Double Negative is, indeed, a record perfectly and painfully suited for our time. Loud and contentious and commanding, Low fights for the world by fighting against it. It begins in pure bedlam, with a beat built from a loop of ruptured noise waging war against the paired voices of Sparhawk and Parker the moment they begin to sing during the massive “Quorum.” For forty minutes, they indulge the battle, trying to be heard amid the noisy grain, sometimes winning and sometimes being tossed toward oblivion.

During the immersive “Dancing and Blood,” Parker slowly comes into focus, as if signing from the wind-ripped mouth of a cave. Parker appears to beat back disaster for “Fly,” her soulful vocals curving into and above Garrington’s bold bassline as Sparhawk’s own signal cuts in and out. Elsewhere, though, songs like “Always Trying to Work It Out” and “Tempest” threaten to swallow the pair whole, their overwhelming quakes of dissonance aiming to silence them once and for all. Sometimes, Sparhawk and Parker are stuck in the Sisyphean middle, capable of neither failing nor forging ahead. During the brilliantly conceived “Poor Sucker,” written in large part by Garrington, their voices suggest skiffs stuck on some turbulent sea, falling beneath and rising above the cacophony with seasick irregularity. In this frustrated song of self-defeat, Low lists all the ways they could have made their lives matter. It is a eulogy of could-have-beens for a time that won’t really let you be.
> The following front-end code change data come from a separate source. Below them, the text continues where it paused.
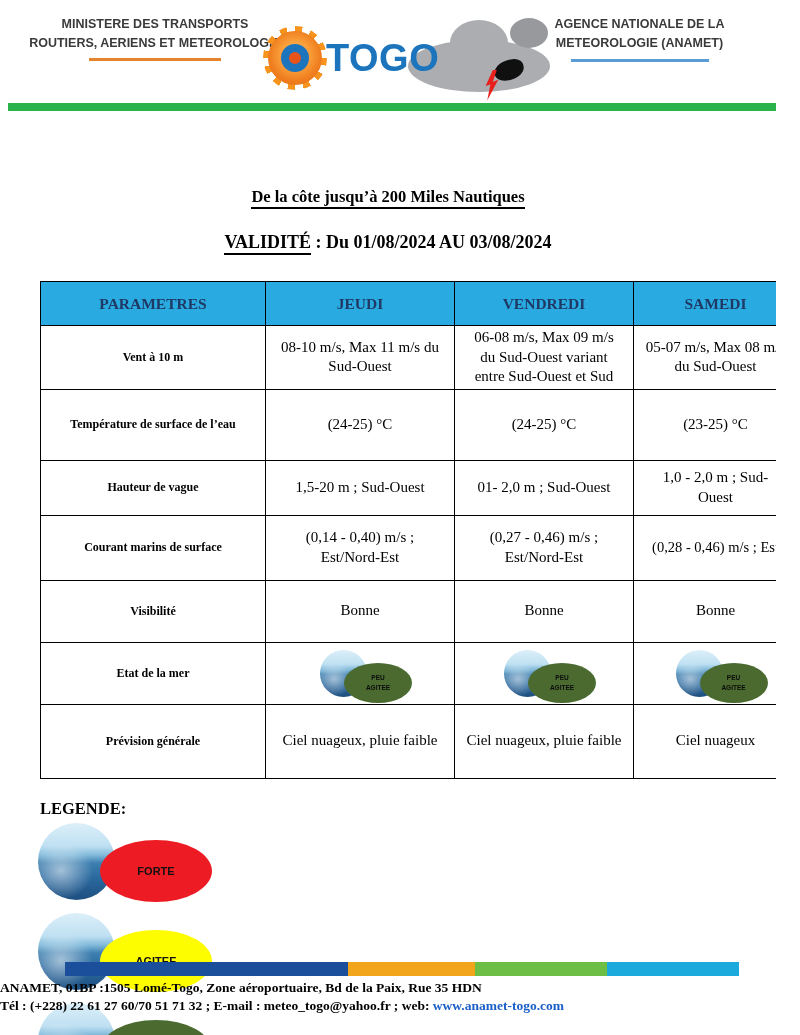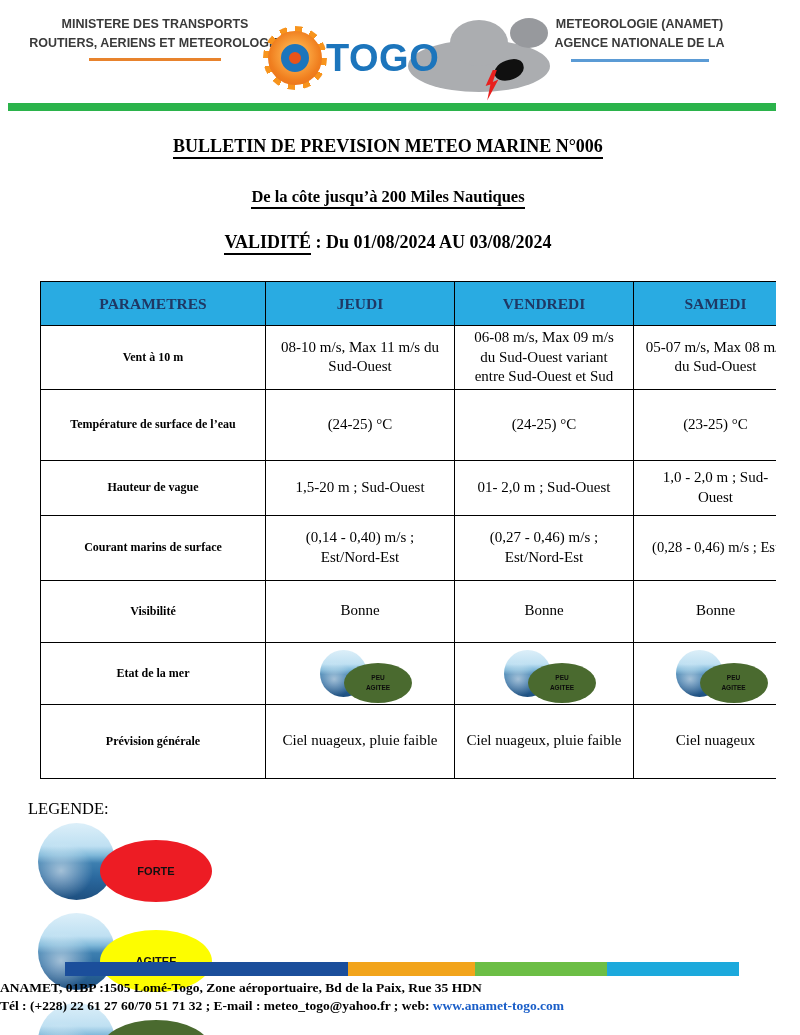--- a/index.html
+++ b/index.html
@@ -118,8 +118,8 @@
   </div>
 
   <div class="hdr-right">
+    <div>AGENCE NATIONALE DE LA</div>
     <div>METEOROLOGIE (ANAMET)</div>
-    <div>AGENCE NATIONALE DE LA</div>
     <div class="underline-blue"></div>
   </div>
 

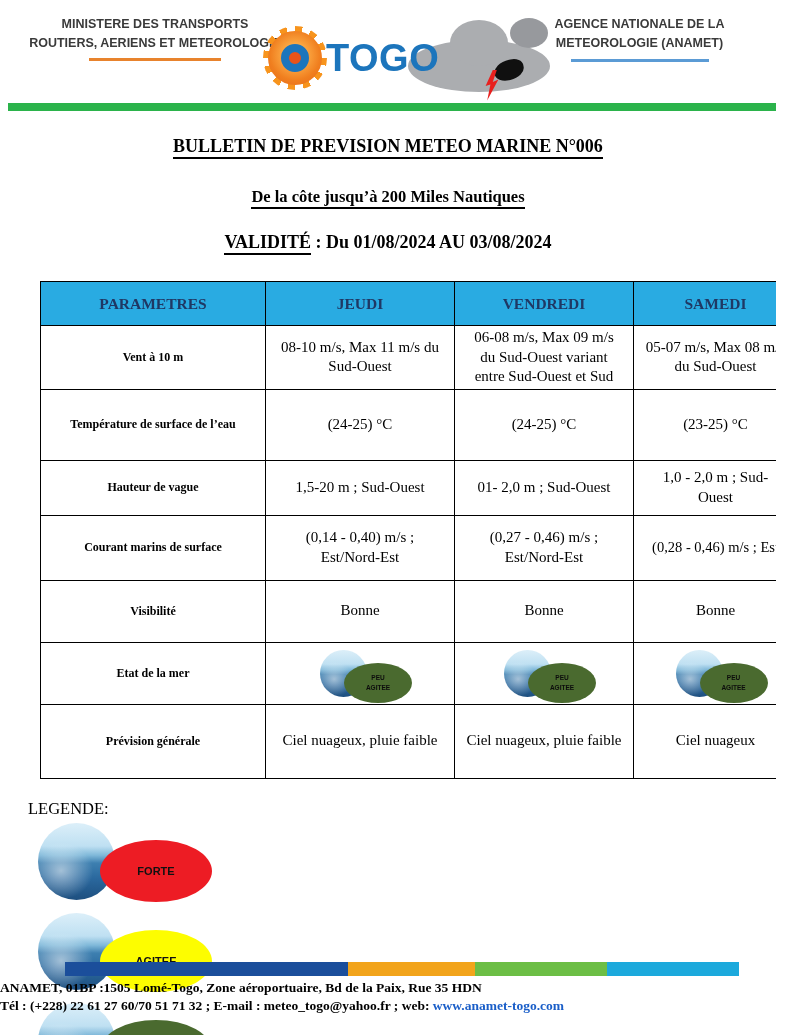--- a/index.html
+++ b/index.html
@@ -125,9 +125,6 @@
 
   <div class="green-bar"></div>
 
-  <div class="ctr title-main">
-    <span class="u2">BULLETIN DE PREVISION METEO MARINE N°006</span>
-  </div>
   <div class="ctr title-sub">
     <span class="u2">De la côte jusqu’à 200 Miles Nautiques</span>
   </div>

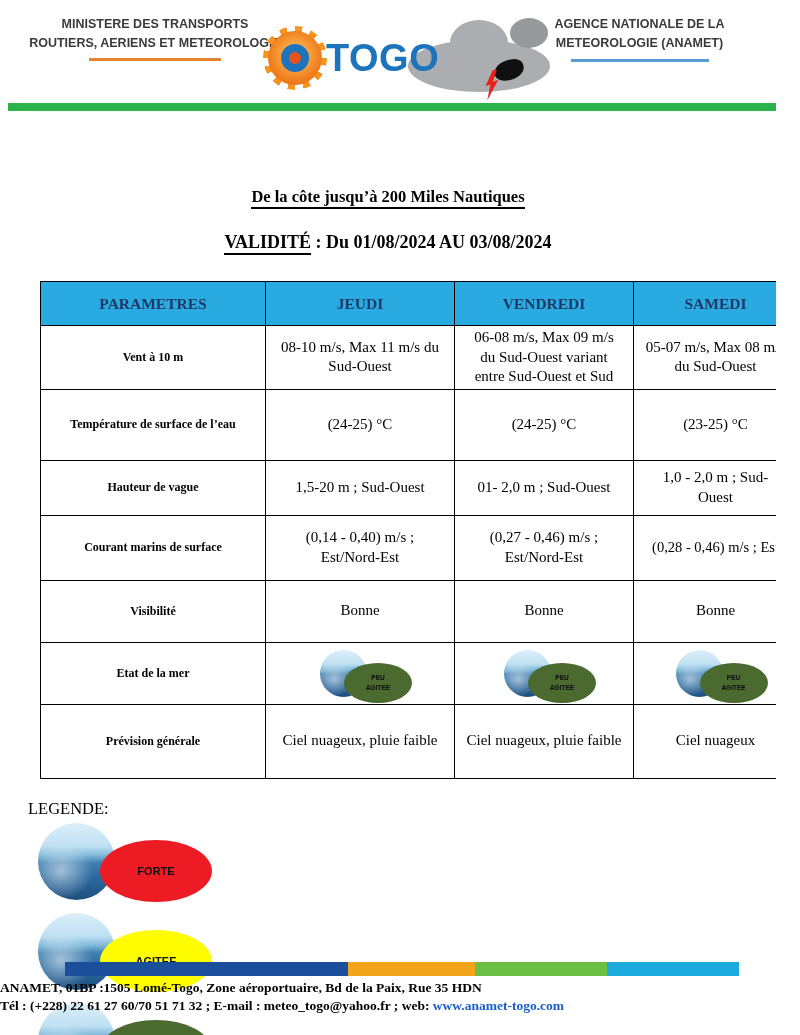--- a/index.html
+++ b/index.html
@@ -69,8 +69,8 @@
      font-family:"Liberation Sans", sans-serif; font-weight:bold; font-size:6.5px; color:#0c0c0c; line-height:1.5; }
 
   
-  .legend-title { position:absolute; left:28px; top:799px; font-family:"Liberation Serif", serif;
-                  font-weight:normal; font-size:16.5px; }
+  .legend-title { position:absolute; left:40px; top:799px; font-family:"Liberation Serif", serif;
+                  font-weight:bold; font-size:16.5px; }
   .legend-row { position:absolute; left:38px; top:820px; width:726px; display:flex; justify-content:space-between;flex-direction:column; }
   .lg { position:relative; width:176px; height:90px; }
   .lg .sea-circle { position:absolute; left:0; top:3px; width:77px; height:77px; }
As “Rome (Always in the Dark),” a march that forces its way through the din with damn-the-torpedoes tenacity, fades toward a rare silence, a pulse sculpted from a shard of noise emerges, flashing from a distance like the safety of a life raft. It rises into a steady thump, with Sparhawk and Parker floating above it in crystalline unison: “Before it falls into total disarray/You’ll have to learn to live a different way,” they sing, their melody forming a tightrope of despair and delight. In some ways, it’s a warning of the bad times to come. But it’s also a promise that we’re more powerful and adaptable than madness itself, that we have the ability to persevere. During the song’s back half, Sparhawk and Parker don’t say anything. They instead lock into august harmony and glide between notes, Parker’s purely ascendant tone pulling Sparhawk’s falsetto skyward. It is an exquisite and triumphant moment, an exhalation after all the damage and din.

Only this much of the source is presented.